** Task instructions **
Shown below are entries with pictures; the line with "font-size: 30px ->" through the line with "background: #14532d ->" is the span to retype exactly, and the pictures stay out.

** Exercise inputs **

==*==

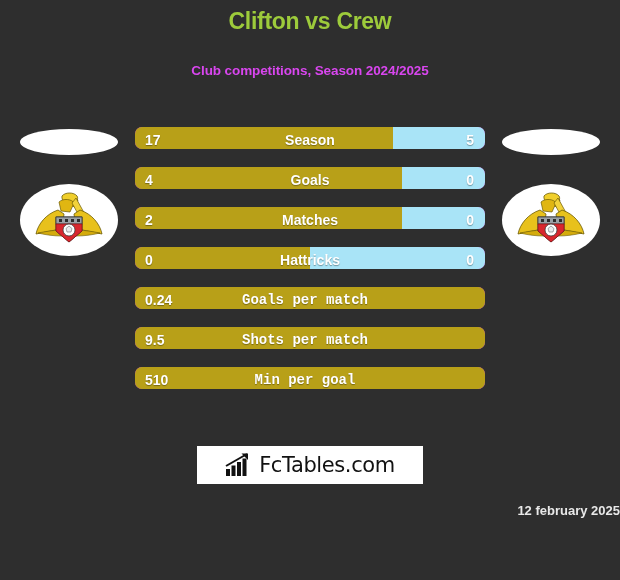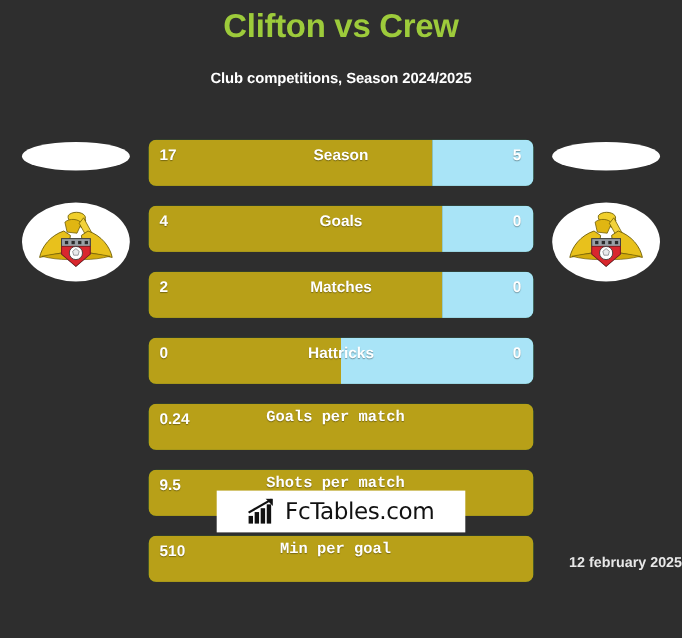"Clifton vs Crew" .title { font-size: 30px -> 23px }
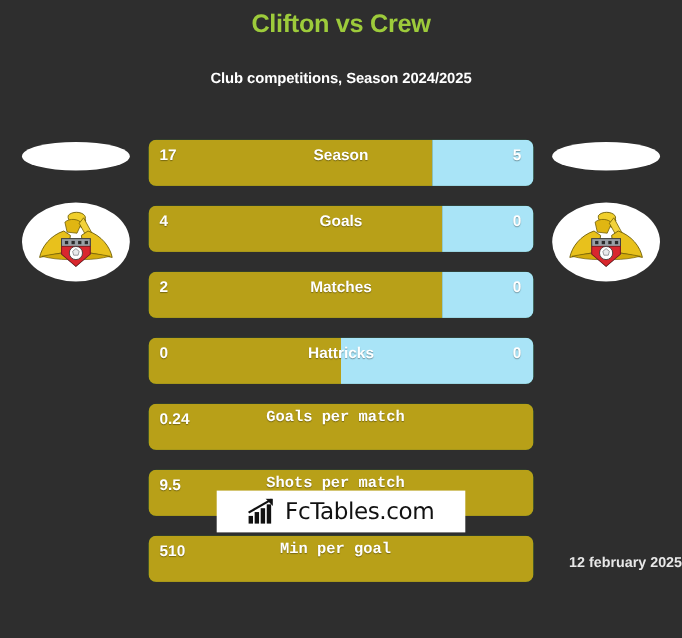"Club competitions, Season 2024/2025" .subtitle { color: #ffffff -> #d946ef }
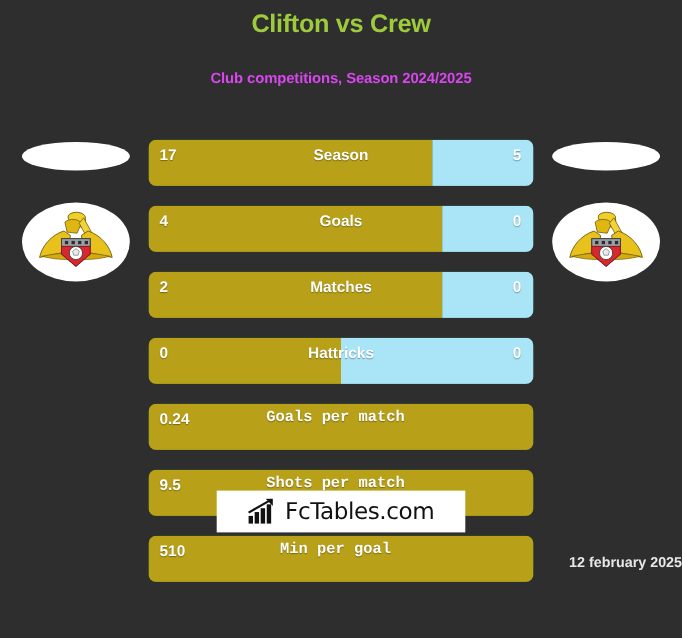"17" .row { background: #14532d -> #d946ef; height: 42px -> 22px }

==*==

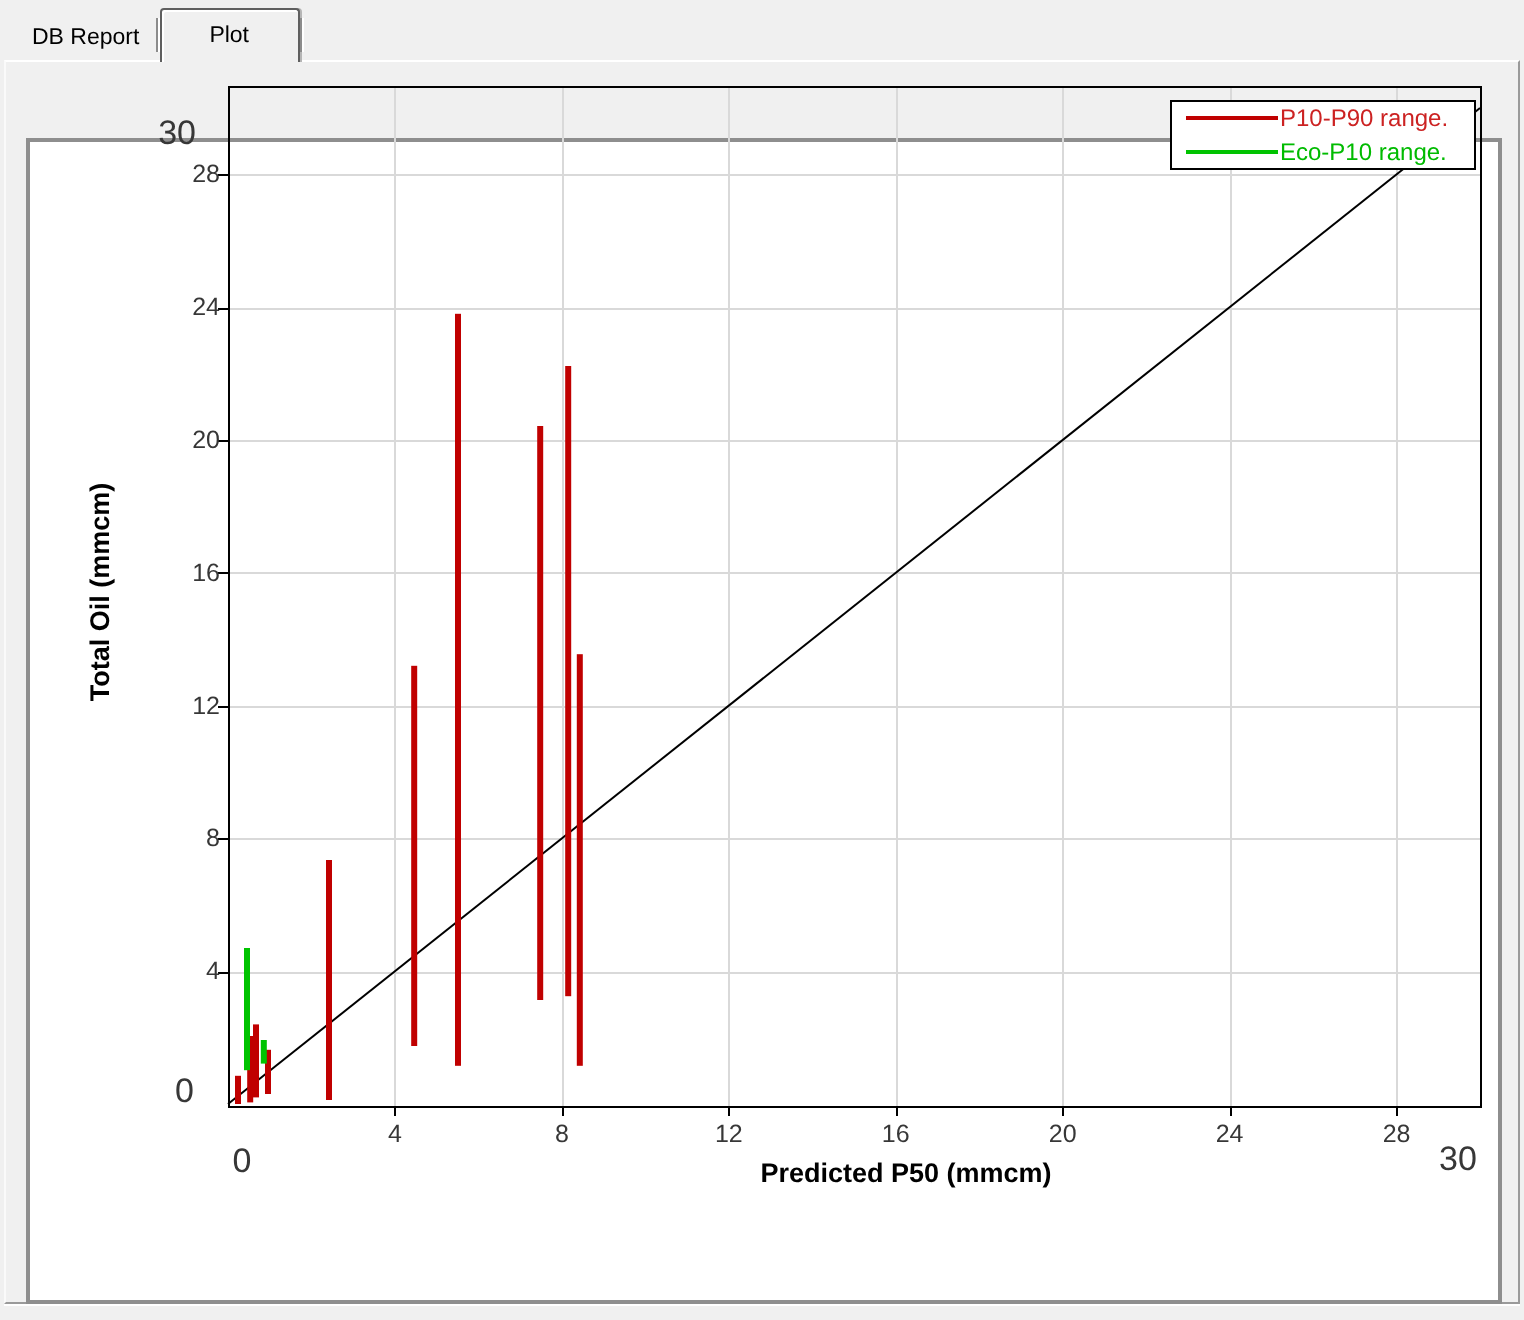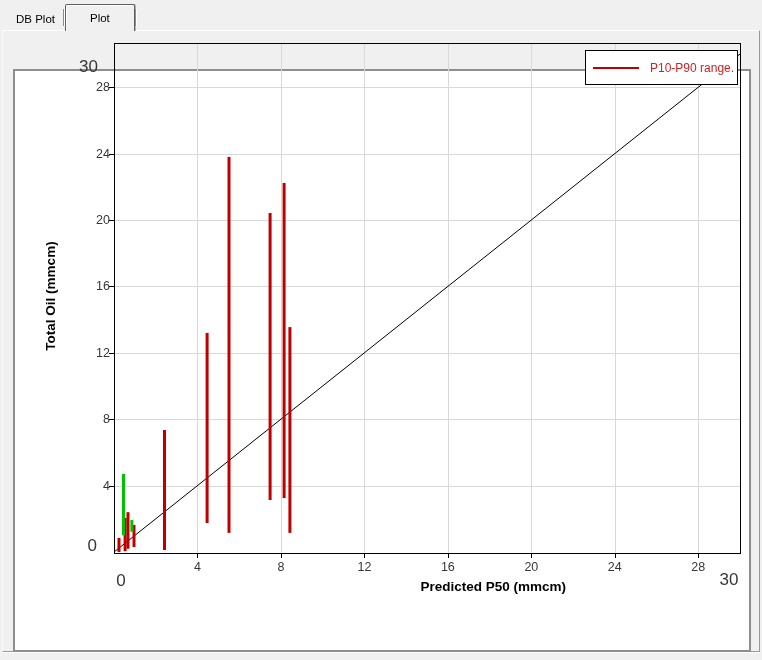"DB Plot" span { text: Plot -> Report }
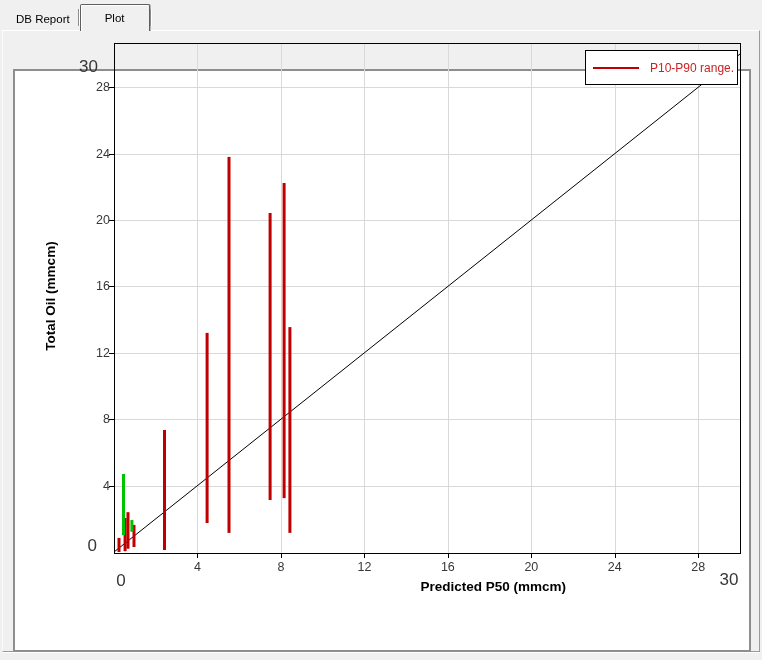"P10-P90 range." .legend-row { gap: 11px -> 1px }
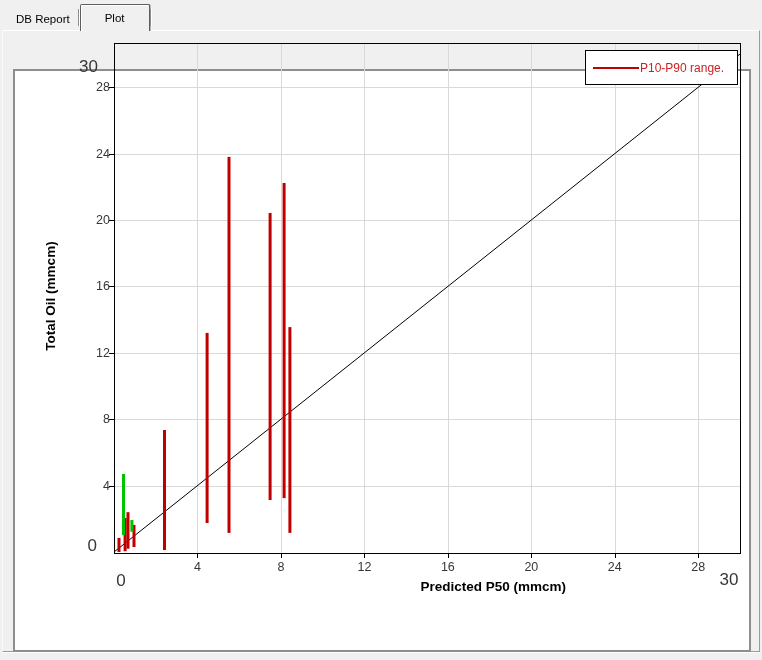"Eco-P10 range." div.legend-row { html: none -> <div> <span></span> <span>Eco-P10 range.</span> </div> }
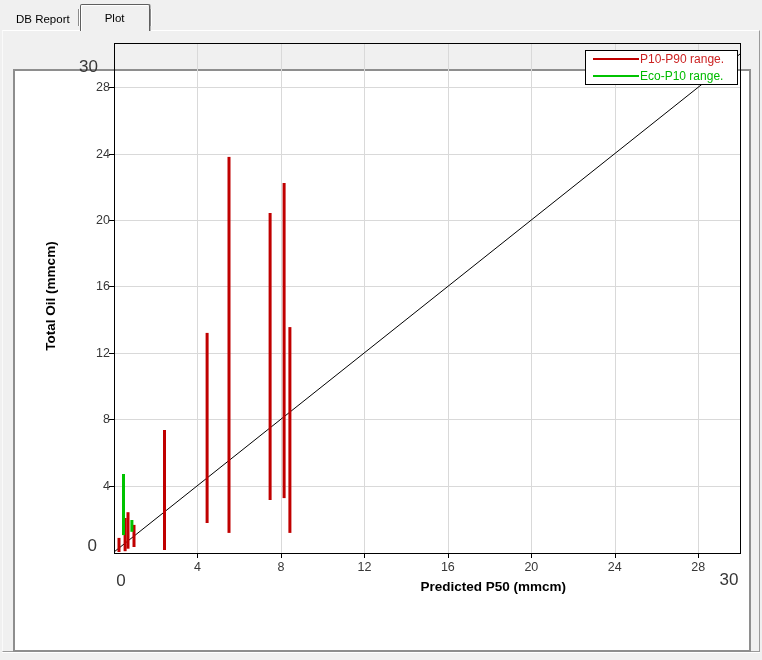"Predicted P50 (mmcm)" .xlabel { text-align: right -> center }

==*==

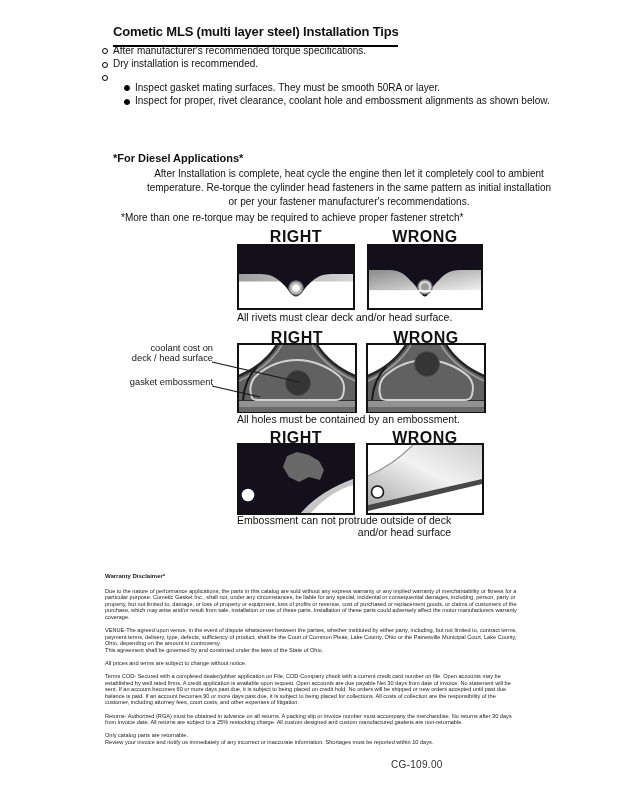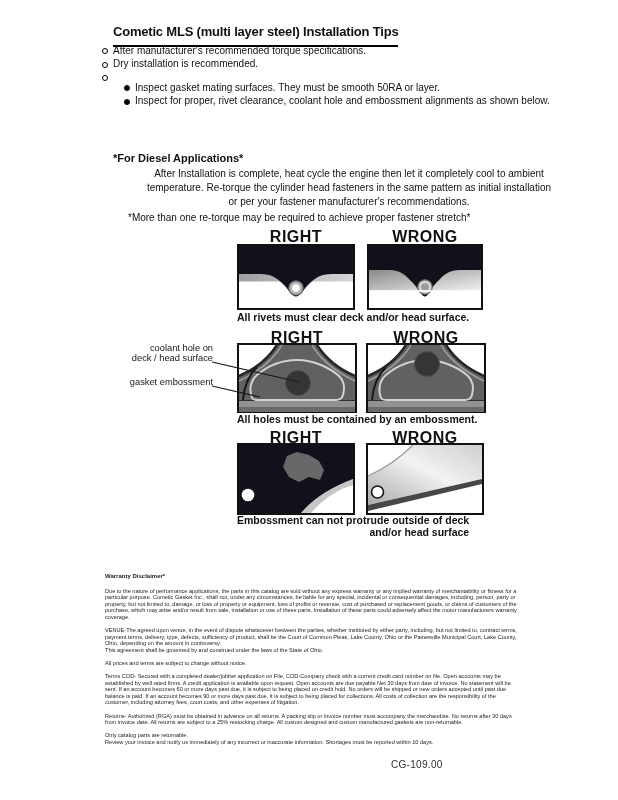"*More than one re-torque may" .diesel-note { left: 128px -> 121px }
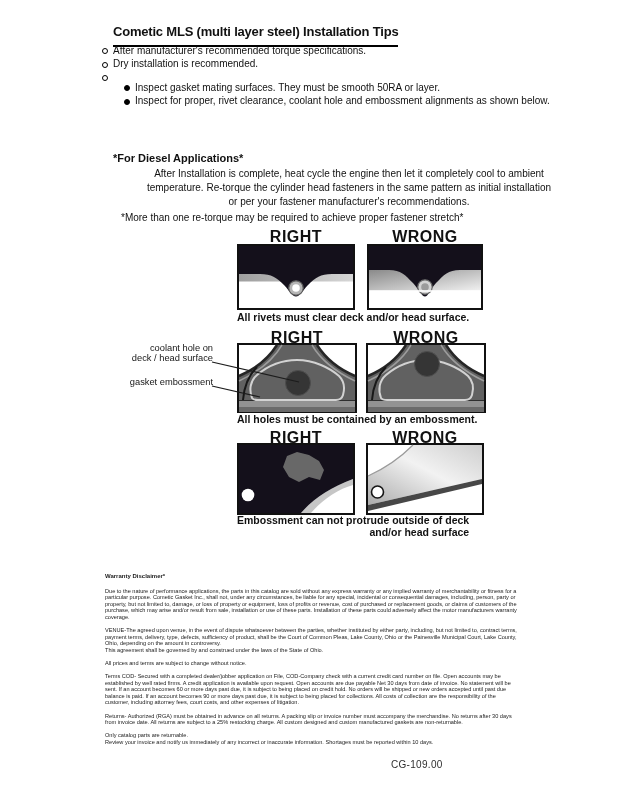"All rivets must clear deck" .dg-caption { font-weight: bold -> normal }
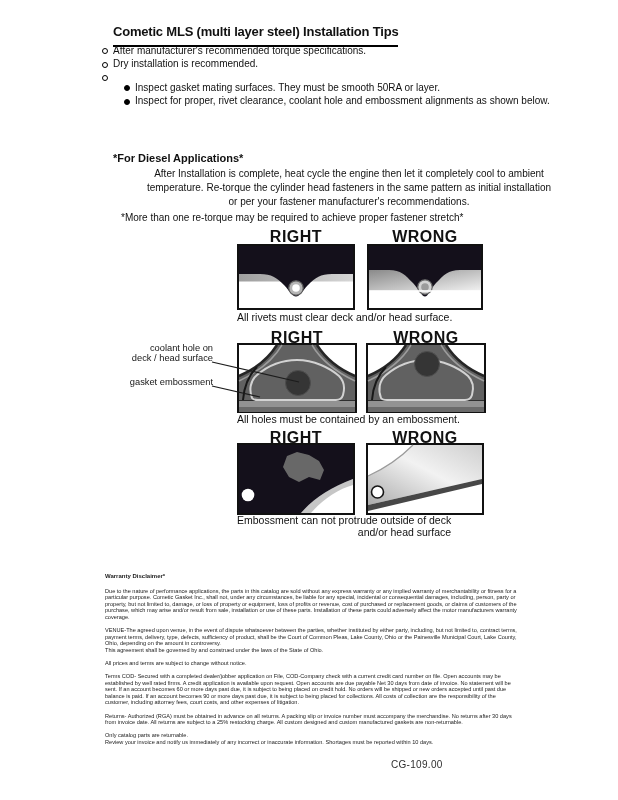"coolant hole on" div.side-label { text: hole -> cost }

==*==

** Solution **
"Clifton vs Crew" .title { font-size: 30px -> 23px }
"Club competitions, Season 2024/2025" .subtitle { color: #ffffff -> #d946ef }
"17" .row { background: #14532d -> #d946ef; height: 42px -> 22px }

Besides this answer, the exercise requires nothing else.